Finding Genius Podcast
Richard Jacobs
4.4 • 1K Ratings
🗓️ 3 June 2020
⏱️ 43 minutes
🧾️ Download transcript
Summary
Dr. John H. Rex, MD, has worked in the antimicrobial resistance (AMR) field his entire career. In this podcast, he explains key elements in antimicrobial drug development.
He describes
- The developmental challenges for antibacterial, antifungal, and antiviral drugs;
- How we need to reframe antibacterial drugs as akin to fire extinguishers and why; and
- What a fungus and a human have in common and what that means when trying to develop fungal infection treatments.

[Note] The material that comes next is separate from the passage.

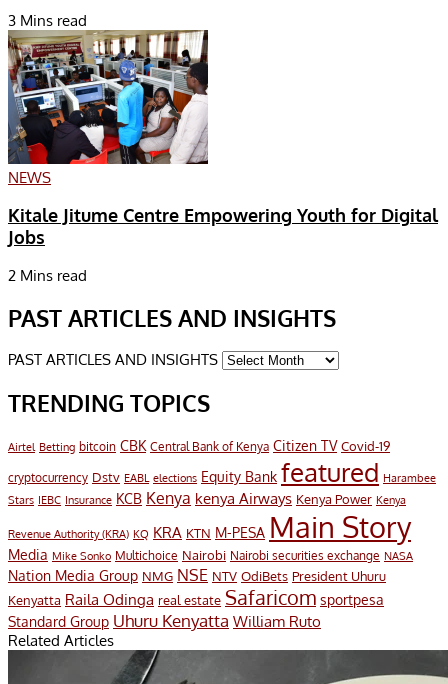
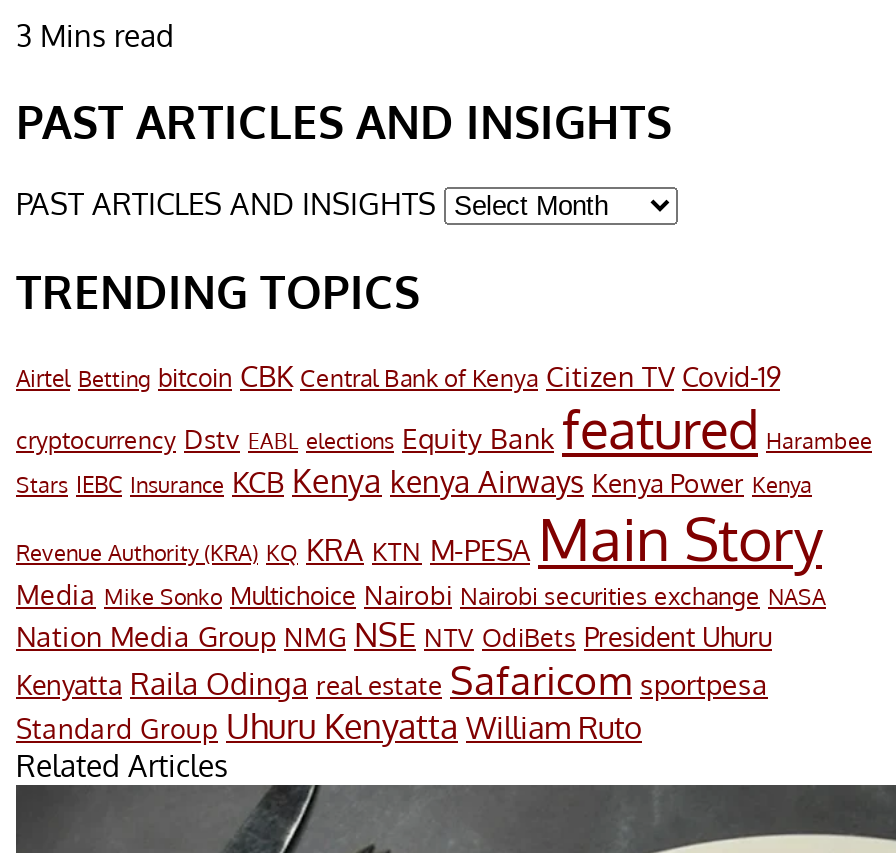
- [image]
- NEWS
- Kitale Jitume Centre Empowering Youth for Digital
- Jobs
- 2 Mins read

Dr. Rex has several roles, including Chief Medical Officer of F2G, Ltd, which is an antifungal biotech company; Operating Partner for Advent Life Sciences; and Adjunct Professor of Medicine at McGovern Medical School. He began his career as an academic medic focusing on new drugs for fungal infections. He then became head of Anti-Infection Development at AstraZeneca for several years before leaving to take on freelance roles and his work at F2G, Ltd.

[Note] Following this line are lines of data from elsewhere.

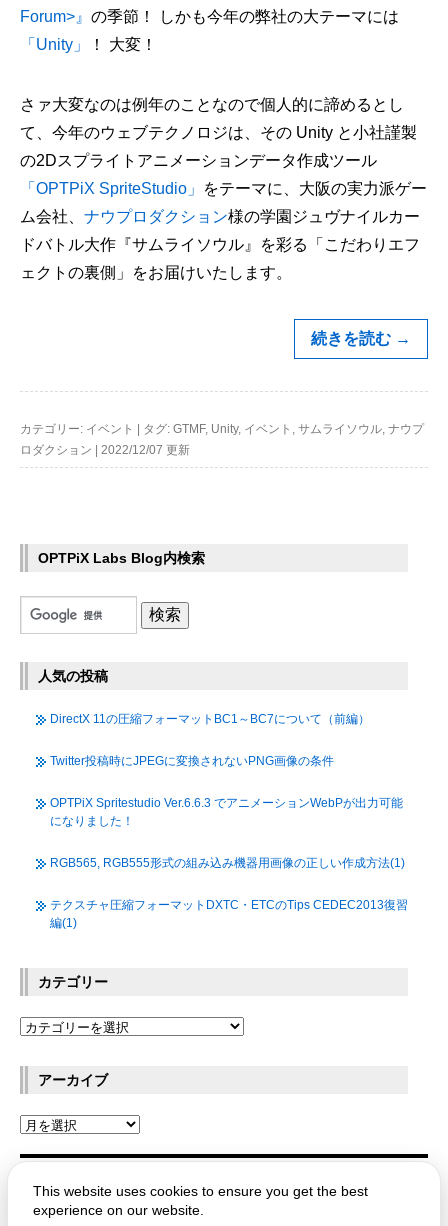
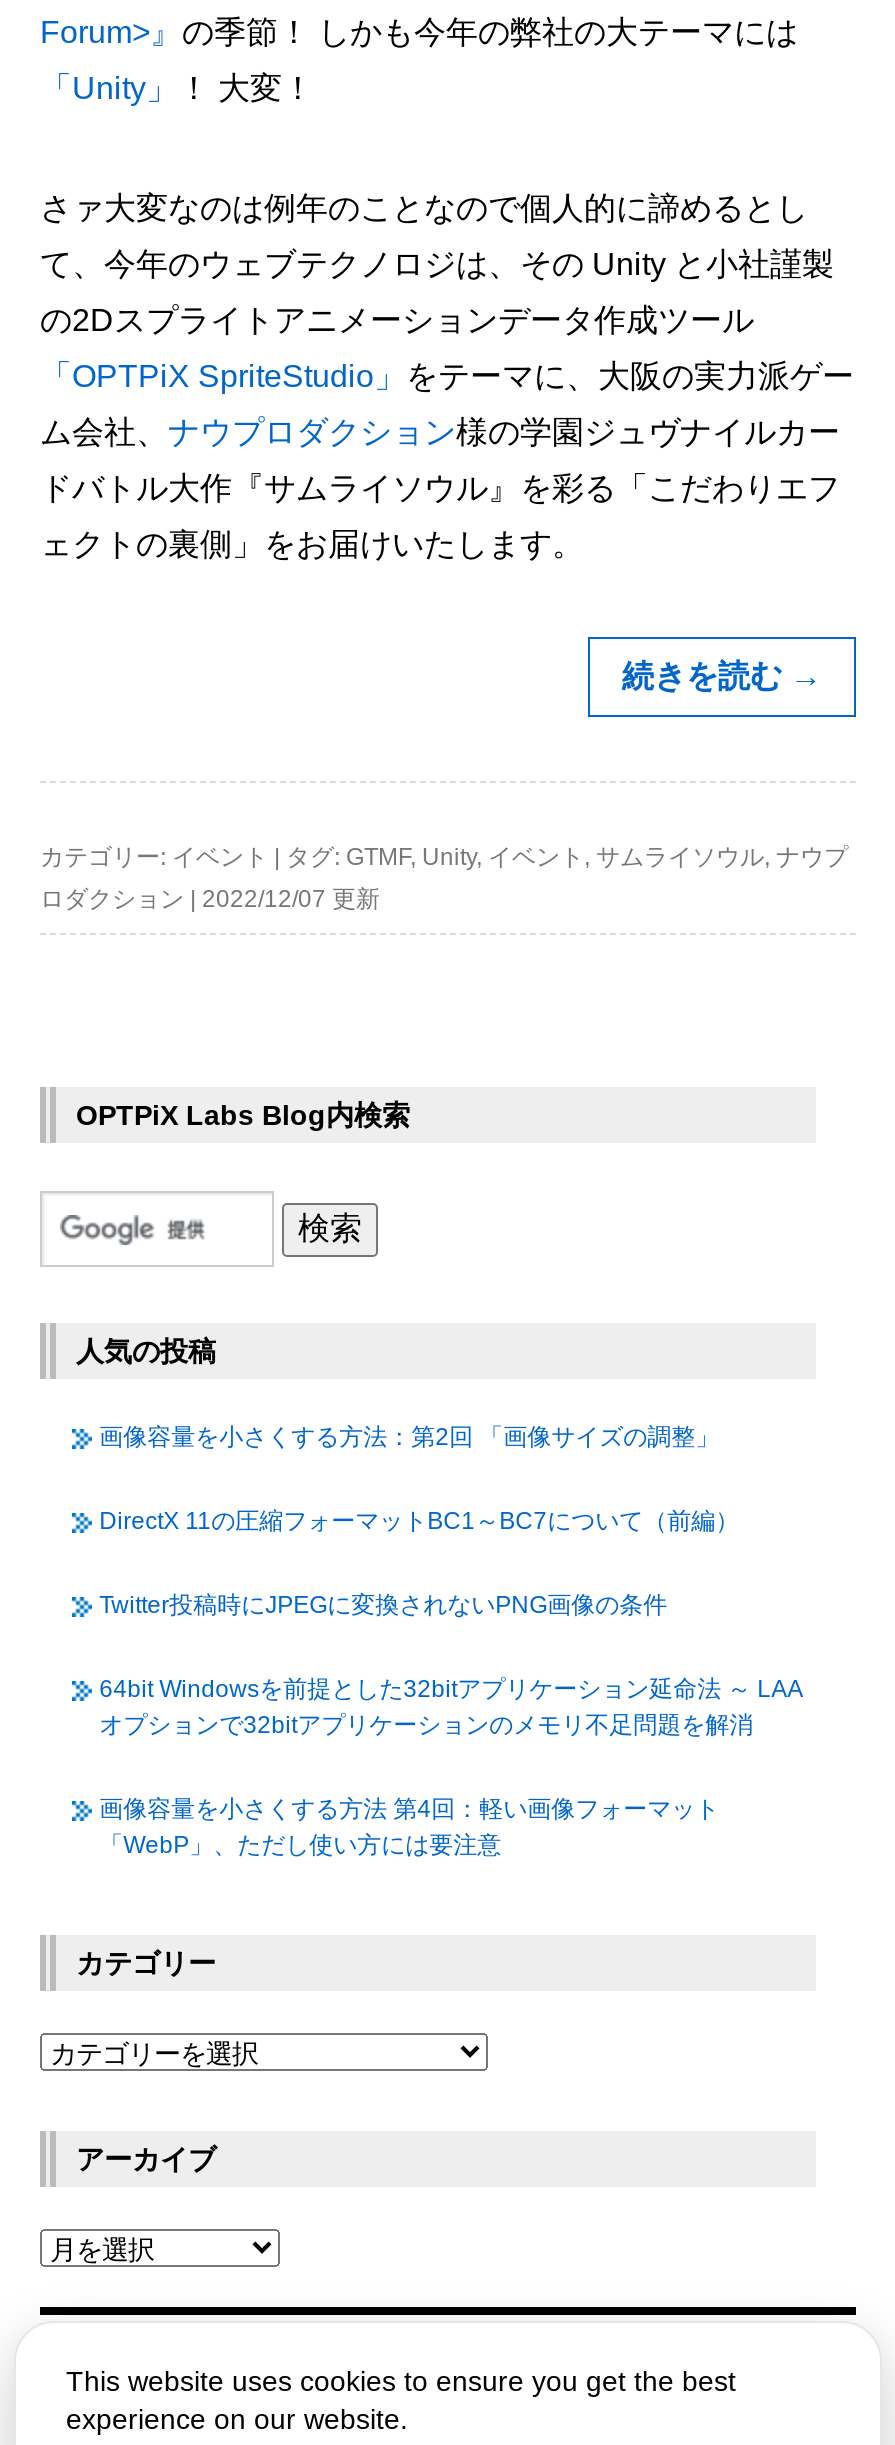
+ 画像容量を小さくする方法：第2回 「画像サイズの調整」

moved down: DirectX 11の圧縮フォーマットBC1～BC7について（前編） | Twitter投稿時にJPEGに変換されないPNG画像の条件

- OPTPiX Spritestudio Ver.6.6.3 でアニメーションWebPが出力可能
- になりました！
- RGB565, RGB555形式の組み込み機器用画像の正しい作成方法(1)
- テクスチャ圧縮フォーマットDXTC・ETCのTips CEDEC2013復習
- 編(1)
+ 64bit Windowsを前提とした32bitアプリケーション延命法 ～ LAA
+ オプションで32bitアプリケーションのメモリ不足問題を解消
+ 画像容量を小さくする方法 第4回：軽い画像フォーマット
+ 「WebP」、ただし使い方には要注意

He explains the difficulty of drug development for fighting bacteria by describing the three challenges of antibiotic development: antibiotics are hard to discover, hard to develop, and nobody pays for them. He offers an analogy to explain these challenges: antibiotics are the fire extinguishers of medicine. We need to be willing to pay for their very existence though we may not use them. He describes the push and pull maneuvers in the drug development industry and what must happen for both efforts.
He also tells listeners about the nature of bacteria, fungi, and viruses, and how their different functions mean different efficacies and ease of drug developments to treat resulting infections. A fungus and bacterium, for example, though challenging, don't equal what developers face when trying to fight a virus. Therefore, while the development of drugs for a fungal infection are difficult as are the outlooks for new antibiotics, viral infections present the greatest challenge. Yet, he says, the path forward is not bleak, just tough.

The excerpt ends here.